MATERIAL PROVIDED =

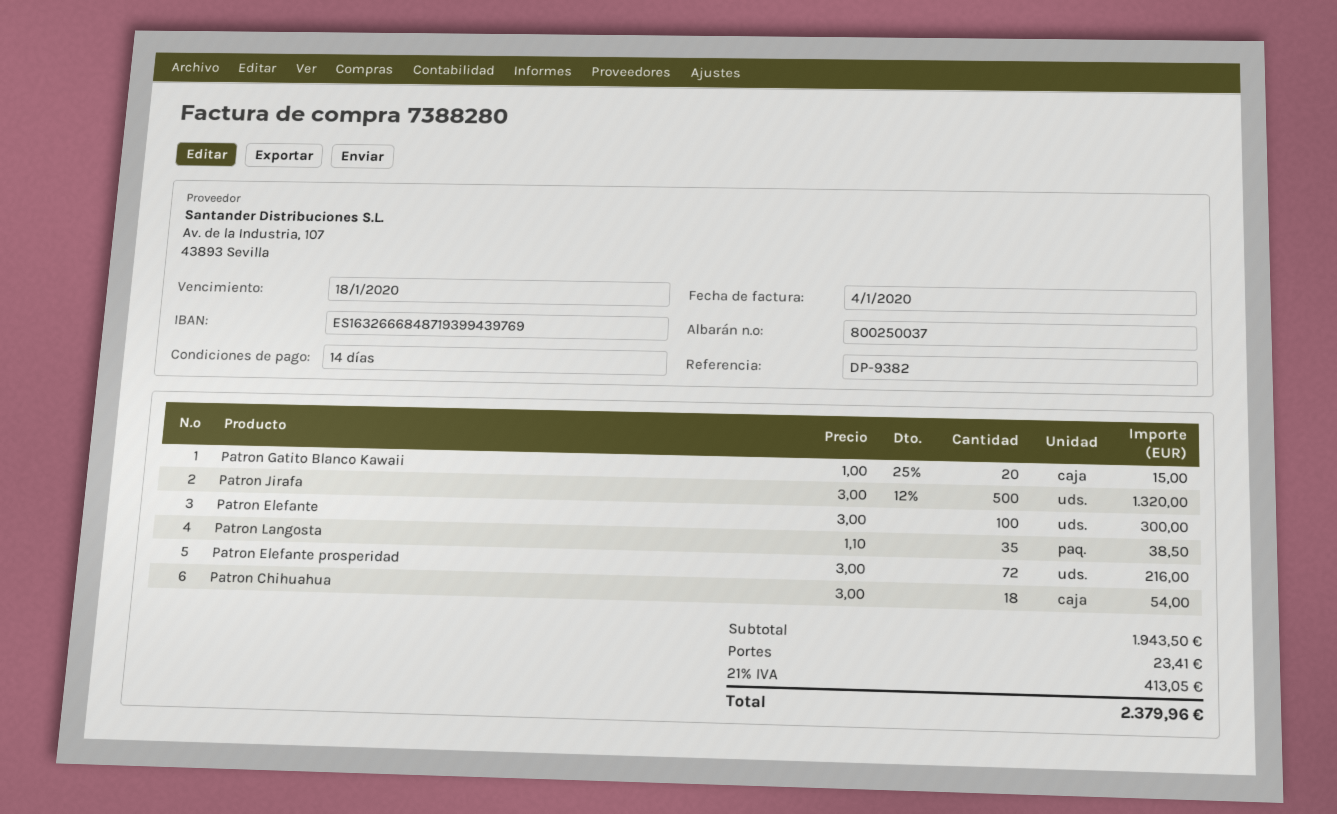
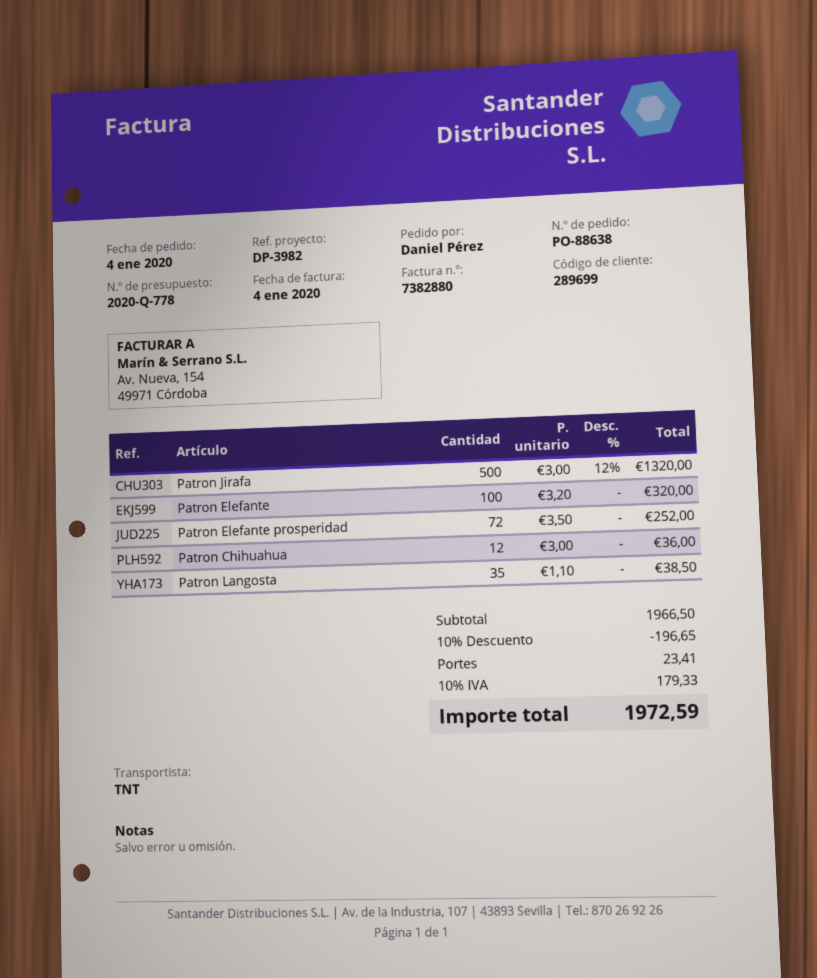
invoice number: 7388280 -> 7382880
reference: DP-9382 -> DP-3982
Patron Gatito Blanco Kawaii: 20 x 1.00 - 25% = 15.00 -> none
Patron Elefante: 100 x 3.00 = 300.00 -> 100 x 3.20 = 320.00
Patron Elefante prosperidad: 72 x 3.00 = 216.00 -> 72 x 3.50 = 252.00
Patron Chihuahua: 18 x 3.00 = 54.00 -> 12 x 3.00 = 36.00
subtotal: 1943.50 -> 1966.50
discount: none -> 10% = 196.65
tax: 21% = 413.05 -> 10% = 179.33
total: 2379.96 -> 1972.59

DIRECTIONS = With the line containing "discount: none -> 10% = 196.65" as the first and the last line of the records as the final one, print exactly the lines in that span.

ANSWER SPACE =
discount: none -> 10% = 196.65
tax: 21% = 413.05 -> 10% = 179.33
total: 2379.96 -> 1972.59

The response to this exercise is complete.